Of all the lines in the records below, copy only those that contain the string "flex".

═════ Stored data ═════

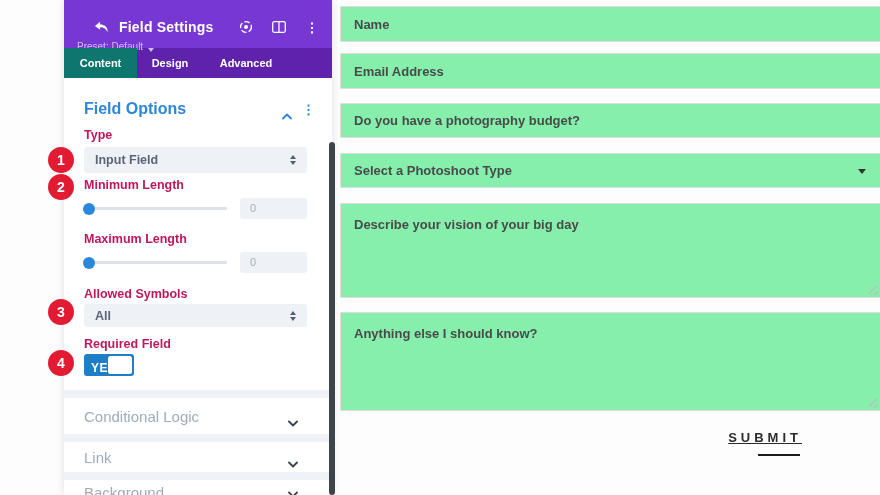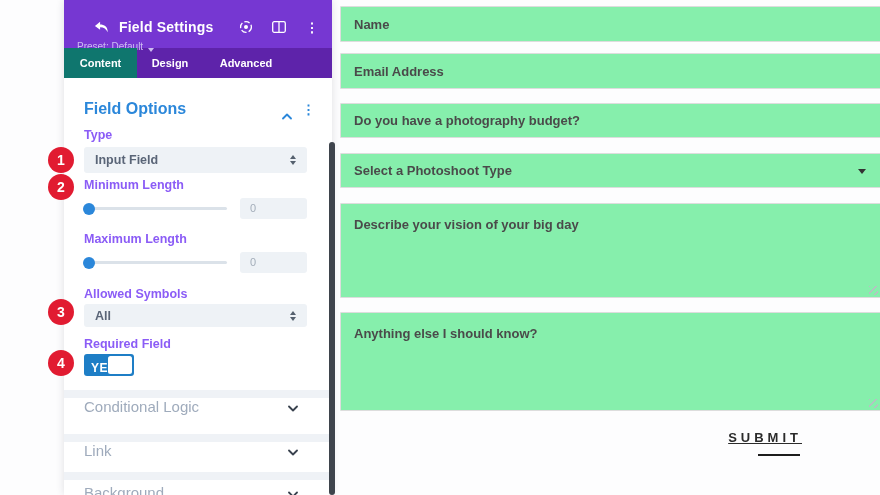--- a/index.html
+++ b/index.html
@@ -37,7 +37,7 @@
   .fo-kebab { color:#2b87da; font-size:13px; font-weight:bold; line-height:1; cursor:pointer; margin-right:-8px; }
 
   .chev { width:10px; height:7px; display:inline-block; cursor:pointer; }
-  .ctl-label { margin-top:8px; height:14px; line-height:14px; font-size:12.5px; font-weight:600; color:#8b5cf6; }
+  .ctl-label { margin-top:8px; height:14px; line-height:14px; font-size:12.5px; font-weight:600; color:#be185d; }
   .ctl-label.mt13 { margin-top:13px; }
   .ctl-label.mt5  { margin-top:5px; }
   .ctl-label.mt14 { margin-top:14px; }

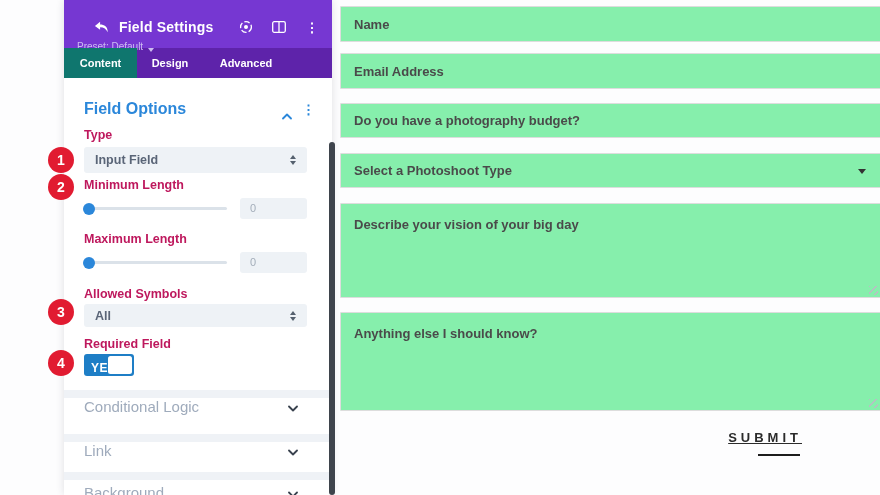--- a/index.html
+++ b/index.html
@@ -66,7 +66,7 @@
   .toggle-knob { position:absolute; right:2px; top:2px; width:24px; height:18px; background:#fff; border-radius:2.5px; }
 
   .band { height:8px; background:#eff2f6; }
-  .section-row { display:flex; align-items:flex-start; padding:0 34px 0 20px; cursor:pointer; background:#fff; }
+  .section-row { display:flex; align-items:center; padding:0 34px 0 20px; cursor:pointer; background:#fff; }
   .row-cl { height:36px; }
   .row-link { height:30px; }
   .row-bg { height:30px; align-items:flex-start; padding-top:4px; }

═════

Answer section:
-  .section-row { display:flex; align-items:flex-start; padding:0 34px 0 20px; cursor:pointer; background:#fff; }
+  .section-row { display:flex; align-items:center; padding:0 34px 0 20px; cursor:pointer; background:#fff; }
   .row-bg { height:30px; align-items:flex-start; padding-top:4px; }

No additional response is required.